Task statement: Please restate each line of the data that follows word for word, skipping any image.

(Data extracted from a collection)
☆ ☆ ☆ ☆ ☆

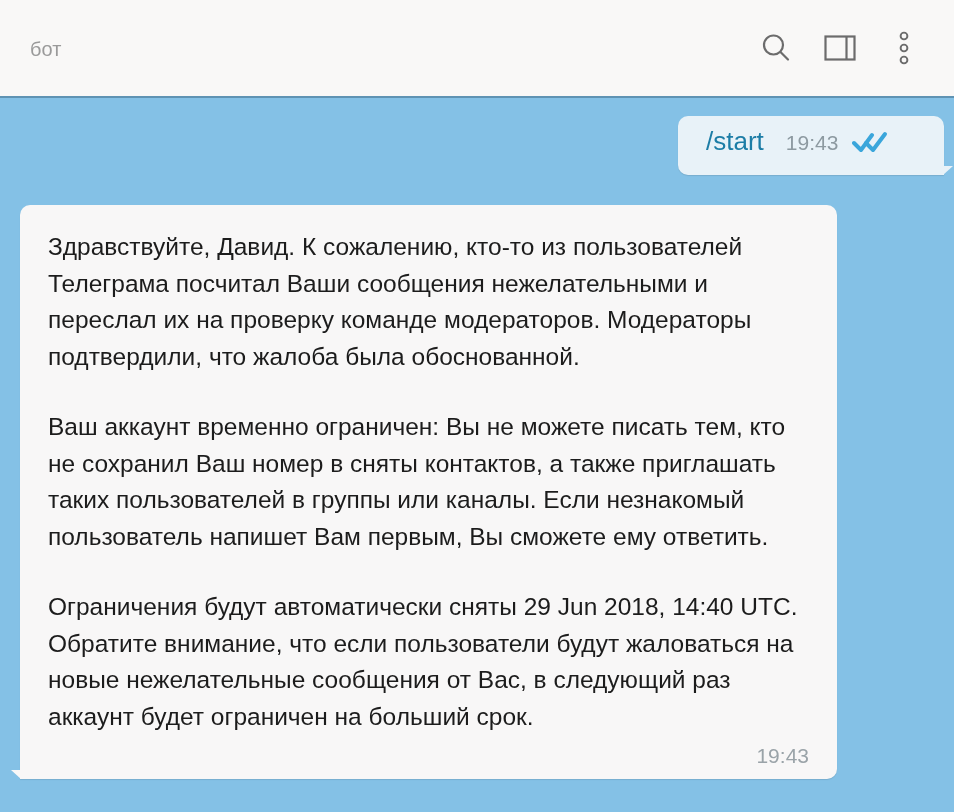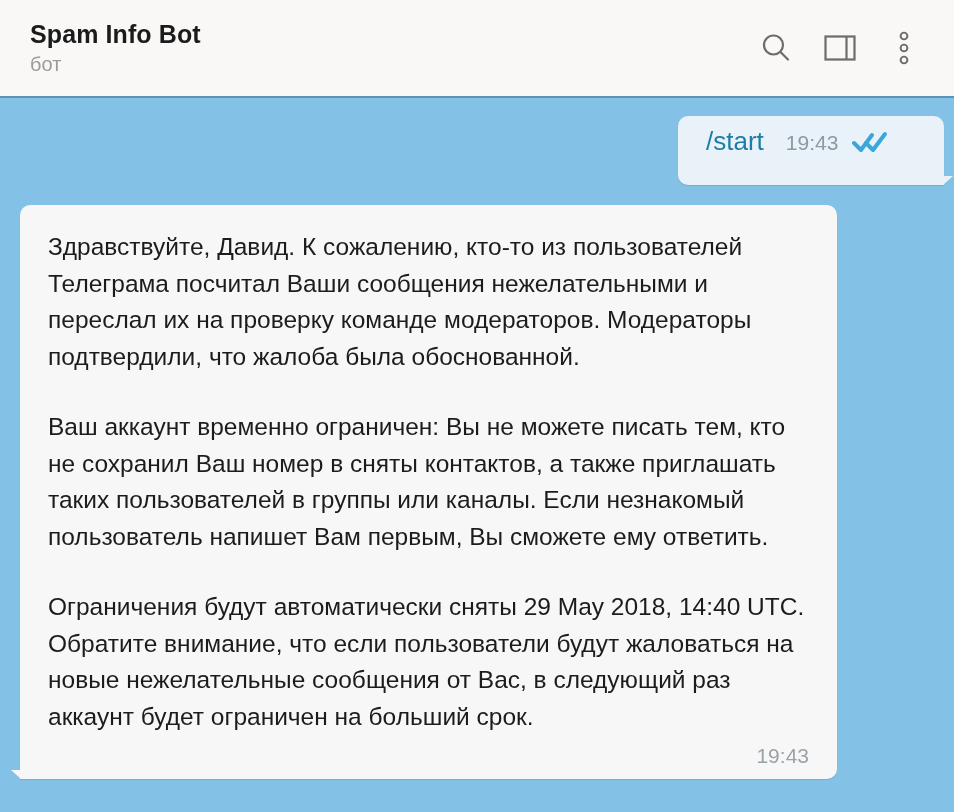--- a/index.html
+++ b/index.html
@@ -180,7 +180,6 @@
 
   <div class="chat-header">
     <div class="header-titles">
-      <div class="chat-title">Spam Info Bot</div>
       <div class="chat-subtitle">бот</div>
     </div>
 

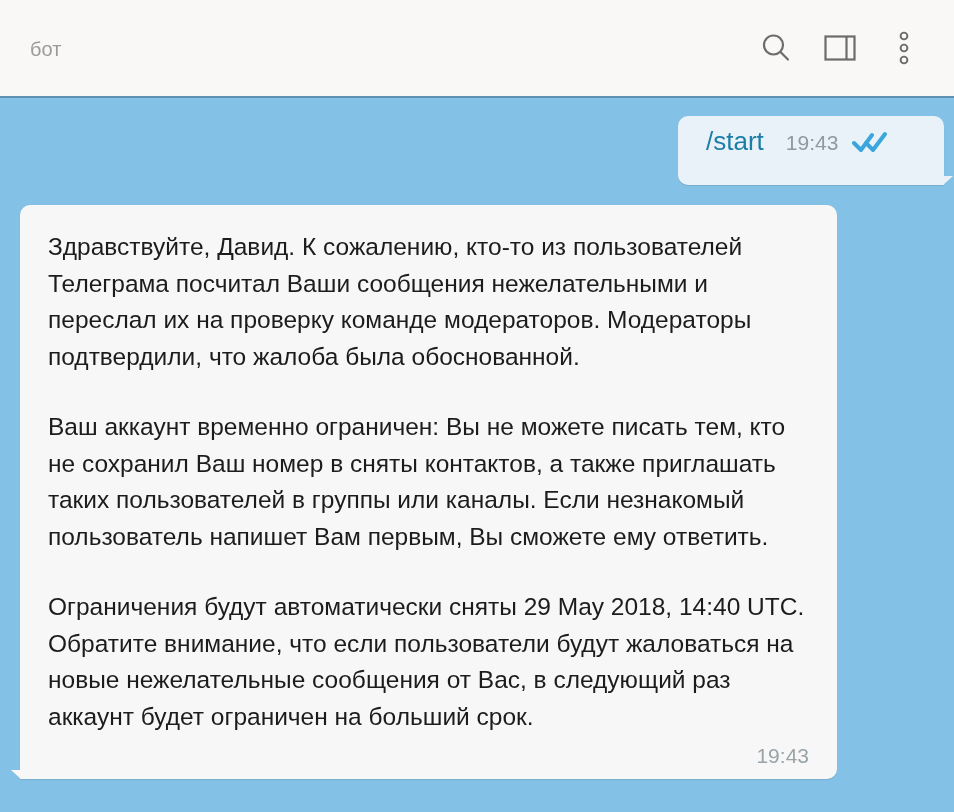--- a/index.html
+++ b/index.html
@@ -90,7 +90,7 @@
     background: #e8f2f8;
     border-radius: 10px;
     border-bottom-right-radius: 0;
-    padding: 10px 18px 28px 28px;
+    padding: 10px 18px 18px 28px;
     display: flex;
     align-items: baseline;
     box-shadow: 0 1px 1px rgba(0,0,0,0.10);

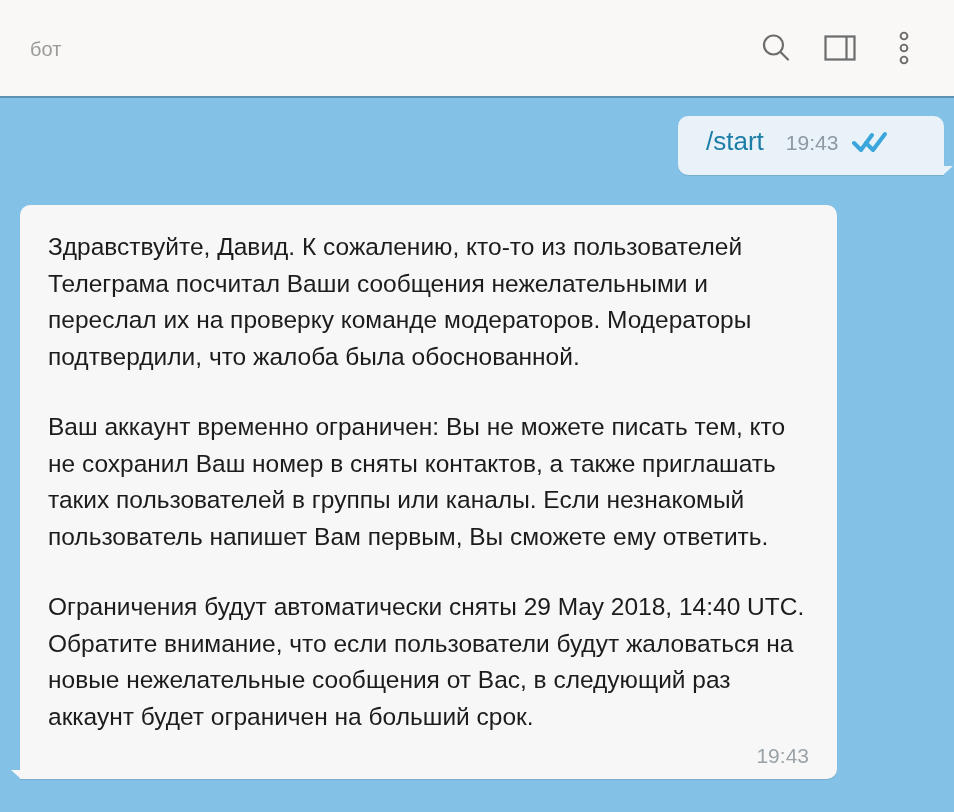--- a/index.html
+++ b/index.html
@@ -237,7 +237,7 @@
       <div class="bubble-in">
         <p class="para">Здравствуйте, Давид. К сожалению, кто-то из пользователей Телеграма посчитал Ваши сообщения нежелательными и переслал их на проверку команде модераторов. Модераторы подтвердили, что жалоба была обоснованной.</p>
         <p class="para">Ваш аккаунт временно ограничен: Вы не можете писать тем, кто не сохранил Ваш номер в сняты контактов, а также приглашать таких пользователей в группы или каналы. Если незнакомый пользователь напишет Вам первым, Вы сможете ему ответить.</p>
-        <p class="para">Ограничения будут автоматически сняты 29 May 2018, 14:40 UTC. Обратите внимание, что если пользователи будут жаловаться на новые нежелательные сообщения от Вас, в следующий раз аккаунт будет ограничен на больший срок.</p>
+        <p class="para">Ограничения будут автоматически сняты 29 Jun 2018, 14:40 UTC. Обратите внимание, что если пользователи будут жаловаться на новые нежелательные сообщения от Вас, в следующий раз аккаунт будет ограничен на больший срок.</p>
         <div class="meta-in">
           <span class="time-in">19:43</span>
         </div>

☆ ☆ ☆ ☆ ☆

Result of this exercise:
--- a/index.html
+++ b/index.html
@@ -180,7 +180,6 @@
 
   <div class="chat-header">
     <div class="header-titles">
-      <div class="chat-title">Spam Info Bot</div>
       <div class="chat-subtitle">бот</div>
     </div>
 

--- a/index.html
+++ b/index.html
@@ -90,7 +90,7 @@
     background: #e8f2f8;
     border-radius: 10px;
     border-bottom-right-radius: 0;
-    padding: 10px 18px 28px 28px;
+    padding: 10px 18px 18px 28px;
     display: flex;
     align-items: baseline;
     box-shadow: 0 1px 1px rgba(0,0,0,0.10);

--- a/index.html
+++ b/index.html
@@ -237,7 +237,7 @@
       <div class="bubble-in">
         <p class="para">Здравствуйте, Давид. К сожалению, кто-то из пользователей Телеграма посчитал Ваши сообщения нежелательными и переслал их на проверку команде модераторов. Модераторы подтвердили, что жалоба была обоснованной.</p>
         <p class="para">Ваш аккаунт временно ограничен: Вы не можете писать тем, кто не сохранил Ваш номер в сняты контактов, а также приглашать таких пользователей в группы или каналы. Если незнакомый пользователь напишет Вам первым, Вы сможете ему ответить.</p>
-        <p class="para">Ограничения будут автоматически сняты 29 May 2018, 14:40 UTC. Обратите внимание, что если пользователи будут жаловаться на новые нежелательные сообщения от Вас, в следующий раз аккаунт будет ограничен на больший срок.</p>
+        <p class="para">Ограничения будут автоматически сняты 29 Jun 2018, 14:40 UTC. Обратите внимание, что если пользователи будут жаловаться на новые нежелательные сообщения от Вас, в следующий раз аккаунт будет ограничен на больший срок.</p>
         <div class="meta-in">
           <span class="time-in">19:43</span>
         </div>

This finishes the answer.